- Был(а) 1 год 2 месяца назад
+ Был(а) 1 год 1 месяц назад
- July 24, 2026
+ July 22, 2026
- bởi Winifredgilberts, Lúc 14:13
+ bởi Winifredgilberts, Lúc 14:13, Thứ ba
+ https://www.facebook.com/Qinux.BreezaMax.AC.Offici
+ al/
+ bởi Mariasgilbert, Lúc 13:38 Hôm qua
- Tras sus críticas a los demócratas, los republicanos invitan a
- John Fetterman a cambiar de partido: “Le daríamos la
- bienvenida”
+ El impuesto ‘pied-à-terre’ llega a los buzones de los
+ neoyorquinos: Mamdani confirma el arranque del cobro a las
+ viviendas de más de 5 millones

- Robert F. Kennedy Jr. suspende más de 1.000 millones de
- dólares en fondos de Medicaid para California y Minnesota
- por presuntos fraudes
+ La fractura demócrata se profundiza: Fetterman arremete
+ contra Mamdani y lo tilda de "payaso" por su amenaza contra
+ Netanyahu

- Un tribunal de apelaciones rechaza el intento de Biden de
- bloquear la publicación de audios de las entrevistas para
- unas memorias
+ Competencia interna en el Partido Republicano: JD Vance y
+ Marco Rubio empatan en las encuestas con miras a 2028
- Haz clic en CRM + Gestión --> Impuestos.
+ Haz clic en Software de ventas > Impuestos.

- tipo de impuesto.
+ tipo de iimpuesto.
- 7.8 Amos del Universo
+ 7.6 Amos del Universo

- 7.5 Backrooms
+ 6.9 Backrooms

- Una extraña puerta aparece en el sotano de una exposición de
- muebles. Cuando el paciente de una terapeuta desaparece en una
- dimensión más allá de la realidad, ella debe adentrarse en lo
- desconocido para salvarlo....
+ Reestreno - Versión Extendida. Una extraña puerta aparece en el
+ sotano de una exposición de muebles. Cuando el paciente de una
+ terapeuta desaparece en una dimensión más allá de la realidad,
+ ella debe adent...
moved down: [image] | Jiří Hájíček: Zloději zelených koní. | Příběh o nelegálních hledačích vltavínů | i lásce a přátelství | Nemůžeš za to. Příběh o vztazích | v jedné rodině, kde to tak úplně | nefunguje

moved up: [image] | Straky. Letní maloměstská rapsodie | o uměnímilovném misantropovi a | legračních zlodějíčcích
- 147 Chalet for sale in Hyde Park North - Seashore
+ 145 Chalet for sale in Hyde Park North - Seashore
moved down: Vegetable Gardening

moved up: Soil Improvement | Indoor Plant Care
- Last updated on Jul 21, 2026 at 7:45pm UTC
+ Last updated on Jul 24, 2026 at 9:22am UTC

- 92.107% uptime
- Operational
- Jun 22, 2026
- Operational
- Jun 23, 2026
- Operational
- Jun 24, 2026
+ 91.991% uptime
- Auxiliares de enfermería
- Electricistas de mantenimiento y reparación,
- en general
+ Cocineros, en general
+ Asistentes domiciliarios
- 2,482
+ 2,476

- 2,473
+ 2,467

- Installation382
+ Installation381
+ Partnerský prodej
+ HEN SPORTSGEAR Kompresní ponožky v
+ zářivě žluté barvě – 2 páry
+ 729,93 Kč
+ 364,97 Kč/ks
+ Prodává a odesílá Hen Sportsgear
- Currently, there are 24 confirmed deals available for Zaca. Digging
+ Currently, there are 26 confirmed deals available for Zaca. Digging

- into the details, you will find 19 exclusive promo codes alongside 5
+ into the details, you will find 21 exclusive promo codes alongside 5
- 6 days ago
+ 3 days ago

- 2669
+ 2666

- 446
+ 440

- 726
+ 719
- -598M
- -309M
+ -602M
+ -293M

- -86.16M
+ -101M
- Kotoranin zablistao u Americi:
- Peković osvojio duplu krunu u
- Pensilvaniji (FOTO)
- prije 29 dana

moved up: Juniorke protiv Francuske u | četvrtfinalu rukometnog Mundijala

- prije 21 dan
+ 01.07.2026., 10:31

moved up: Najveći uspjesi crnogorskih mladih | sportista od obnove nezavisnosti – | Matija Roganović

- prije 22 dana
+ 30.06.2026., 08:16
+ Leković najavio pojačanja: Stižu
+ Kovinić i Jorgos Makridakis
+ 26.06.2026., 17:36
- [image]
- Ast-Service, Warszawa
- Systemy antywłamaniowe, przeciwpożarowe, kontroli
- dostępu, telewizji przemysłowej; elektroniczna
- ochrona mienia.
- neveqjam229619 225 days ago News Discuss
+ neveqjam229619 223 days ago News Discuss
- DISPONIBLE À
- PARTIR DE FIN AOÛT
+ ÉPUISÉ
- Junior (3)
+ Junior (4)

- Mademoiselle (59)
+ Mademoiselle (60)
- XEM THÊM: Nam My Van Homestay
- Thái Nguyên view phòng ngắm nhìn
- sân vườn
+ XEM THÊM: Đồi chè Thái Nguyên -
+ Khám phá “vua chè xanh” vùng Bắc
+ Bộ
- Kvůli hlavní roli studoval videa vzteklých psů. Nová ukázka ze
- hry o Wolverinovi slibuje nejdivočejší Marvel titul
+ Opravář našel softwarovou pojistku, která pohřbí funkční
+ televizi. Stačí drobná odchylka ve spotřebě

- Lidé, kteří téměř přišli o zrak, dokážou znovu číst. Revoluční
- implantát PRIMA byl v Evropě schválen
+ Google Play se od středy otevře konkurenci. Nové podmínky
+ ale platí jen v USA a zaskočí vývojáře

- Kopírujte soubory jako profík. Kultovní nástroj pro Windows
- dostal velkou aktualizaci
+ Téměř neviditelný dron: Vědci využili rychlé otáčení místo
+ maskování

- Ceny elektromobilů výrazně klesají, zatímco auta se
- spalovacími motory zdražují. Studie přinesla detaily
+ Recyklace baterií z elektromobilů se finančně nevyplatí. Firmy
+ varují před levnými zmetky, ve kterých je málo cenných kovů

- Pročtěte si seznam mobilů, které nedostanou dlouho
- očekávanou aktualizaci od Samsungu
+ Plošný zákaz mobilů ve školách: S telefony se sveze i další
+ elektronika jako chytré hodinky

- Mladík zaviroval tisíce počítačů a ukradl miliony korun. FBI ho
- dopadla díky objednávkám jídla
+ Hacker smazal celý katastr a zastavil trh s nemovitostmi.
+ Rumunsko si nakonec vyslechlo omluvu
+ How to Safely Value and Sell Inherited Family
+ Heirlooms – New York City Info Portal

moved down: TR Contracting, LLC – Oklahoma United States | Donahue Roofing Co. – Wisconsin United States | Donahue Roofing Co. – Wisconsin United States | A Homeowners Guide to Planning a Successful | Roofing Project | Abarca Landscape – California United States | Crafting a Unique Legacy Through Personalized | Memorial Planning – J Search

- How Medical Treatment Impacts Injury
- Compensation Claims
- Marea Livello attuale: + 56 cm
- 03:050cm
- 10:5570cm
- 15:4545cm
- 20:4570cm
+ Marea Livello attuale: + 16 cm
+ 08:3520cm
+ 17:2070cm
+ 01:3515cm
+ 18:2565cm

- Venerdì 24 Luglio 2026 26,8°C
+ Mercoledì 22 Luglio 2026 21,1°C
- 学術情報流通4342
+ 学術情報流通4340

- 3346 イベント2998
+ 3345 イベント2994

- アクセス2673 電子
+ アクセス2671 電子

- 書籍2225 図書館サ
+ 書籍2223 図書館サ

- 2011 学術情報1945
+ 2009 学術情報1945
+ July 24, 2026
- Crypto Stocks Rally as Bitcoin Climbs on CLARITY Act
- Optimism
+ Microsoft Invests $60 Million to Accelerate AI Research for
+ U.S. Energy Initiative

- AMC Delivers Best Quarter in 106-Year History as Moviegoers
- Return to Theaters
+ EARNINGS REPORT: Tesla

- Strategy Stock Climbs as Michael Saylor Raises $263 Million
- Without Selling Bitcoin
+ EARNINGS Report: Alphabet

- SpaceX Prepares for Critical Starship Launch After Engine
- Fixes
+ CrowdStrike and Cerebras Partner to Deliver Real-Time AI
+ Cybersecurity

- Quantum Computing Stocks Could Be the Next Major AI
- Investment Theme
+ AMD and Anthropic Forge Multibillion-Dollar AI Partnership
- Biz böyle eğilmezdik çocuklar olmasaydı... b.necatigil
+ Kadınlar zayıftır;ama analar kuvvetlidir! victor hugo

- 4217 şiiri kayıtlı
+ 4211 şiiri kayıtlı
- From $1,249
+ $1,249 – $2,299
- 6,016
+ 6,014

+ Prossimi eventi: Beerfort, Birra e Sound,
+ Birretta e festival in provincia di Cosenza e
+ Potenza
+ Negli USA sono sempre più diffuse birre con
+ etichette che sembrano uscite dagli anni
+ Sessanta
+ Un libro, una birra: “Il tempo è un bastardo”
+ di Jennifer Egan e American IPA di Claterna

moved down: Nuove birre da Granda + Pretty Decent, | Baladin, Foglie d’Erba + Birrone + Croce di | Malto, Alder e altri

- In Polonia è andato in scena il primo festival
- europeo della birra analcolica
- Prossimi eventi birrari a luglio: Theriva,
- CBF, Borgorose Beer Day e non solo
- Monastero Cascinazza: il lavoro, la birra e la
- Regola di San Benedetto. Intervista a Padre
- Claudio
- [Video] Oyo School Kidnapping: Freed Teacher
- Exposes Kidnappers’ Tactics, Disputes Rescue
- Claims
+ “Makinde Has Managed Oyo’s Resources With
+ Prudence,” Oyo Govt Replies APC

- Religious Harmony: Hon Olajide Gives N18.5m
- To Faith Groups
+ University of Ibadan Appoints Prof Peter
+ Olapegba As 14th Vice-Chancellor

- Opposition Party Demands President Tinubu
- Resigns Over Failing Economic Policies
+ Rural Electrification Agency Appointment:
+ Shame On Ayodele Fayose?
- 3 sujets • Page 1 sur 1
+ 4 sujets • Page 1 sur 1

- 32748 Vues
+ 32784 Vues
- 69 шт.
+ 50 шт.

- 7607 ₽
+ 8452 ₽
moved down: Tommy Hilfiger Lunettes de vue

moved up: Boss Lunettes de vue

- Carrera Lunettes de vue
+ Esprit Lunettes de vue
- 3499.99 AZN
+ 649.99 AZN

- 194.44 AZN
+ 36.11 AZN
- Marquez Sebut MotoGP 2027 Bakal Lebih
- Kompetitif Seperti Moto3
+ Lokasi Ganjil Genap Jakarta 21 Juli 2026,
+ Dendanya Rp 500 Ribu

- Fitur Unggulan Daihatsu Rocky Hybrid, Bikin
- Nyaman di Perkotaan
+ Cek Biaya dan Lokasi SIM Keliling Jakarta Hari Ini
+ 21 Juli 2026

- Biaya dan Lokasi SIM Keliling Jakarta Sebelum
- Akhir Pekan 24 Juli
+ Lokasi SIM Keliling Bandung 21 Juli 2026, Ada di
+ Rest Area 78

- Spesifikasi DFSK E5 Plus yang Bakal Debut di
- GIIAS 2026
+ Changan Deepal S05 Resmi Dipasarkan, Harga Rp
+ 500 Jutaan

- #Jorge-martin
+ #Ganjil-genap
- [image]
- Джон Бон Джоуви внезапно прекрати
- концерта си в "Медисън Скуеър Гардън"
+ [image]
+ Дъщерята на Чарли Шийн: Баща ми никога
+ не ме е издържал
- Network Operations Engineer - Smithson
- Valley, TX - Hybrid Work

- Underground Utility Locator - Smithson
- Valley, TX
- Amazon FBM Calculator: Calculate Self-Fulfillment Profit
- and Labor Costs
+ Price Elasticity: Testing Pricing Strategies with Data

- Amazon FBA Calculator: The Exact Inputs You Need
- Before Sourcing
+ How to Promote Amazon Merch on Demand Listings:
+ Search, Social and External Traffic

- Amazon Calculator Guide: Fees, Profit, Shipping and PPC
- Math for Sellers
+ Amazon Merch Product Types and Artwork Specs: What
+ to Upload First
· · ·
— What needs to be done —
Taking the entries from their first line through the line with "- por presuntos fraudes", inclusive, restate each line word for word and give nothing else.

— Final answer —
- Был(а) 1 год 2 месяца назад
+ Был(а) 1 год 1 месяц назад
- July 24, 2026
+ July 22, 2026
- bởi Winifredgilberts, Lúc 14:13
+ bởi Winifredgilberts, Lúc 14:13, Thứ ba
+ https://www.facebook.com/Qinux.BreezaMax.AC.Offici
+ al/
+ bởi Mariasgilbert, Lúc 13:38 Hôm qua
- Tras sus críticas a los demócratas, los republicanos invitan a
- John Fetterman a cambiar de partido: “Le daríamos la
- bienvenida”
+ El impuesto ‘pied-à-terre’ llega a los buzones de los
+ neoyorquinos: Mamdani confirma el arranque del cobro a las
+ viviendas de más de 5 millones

- Robert F. Kennedy Jr. suspende más de 1.000 millones de
- dólares en fondos de Medicaid para California y Minnesota
- por presuntos fraudes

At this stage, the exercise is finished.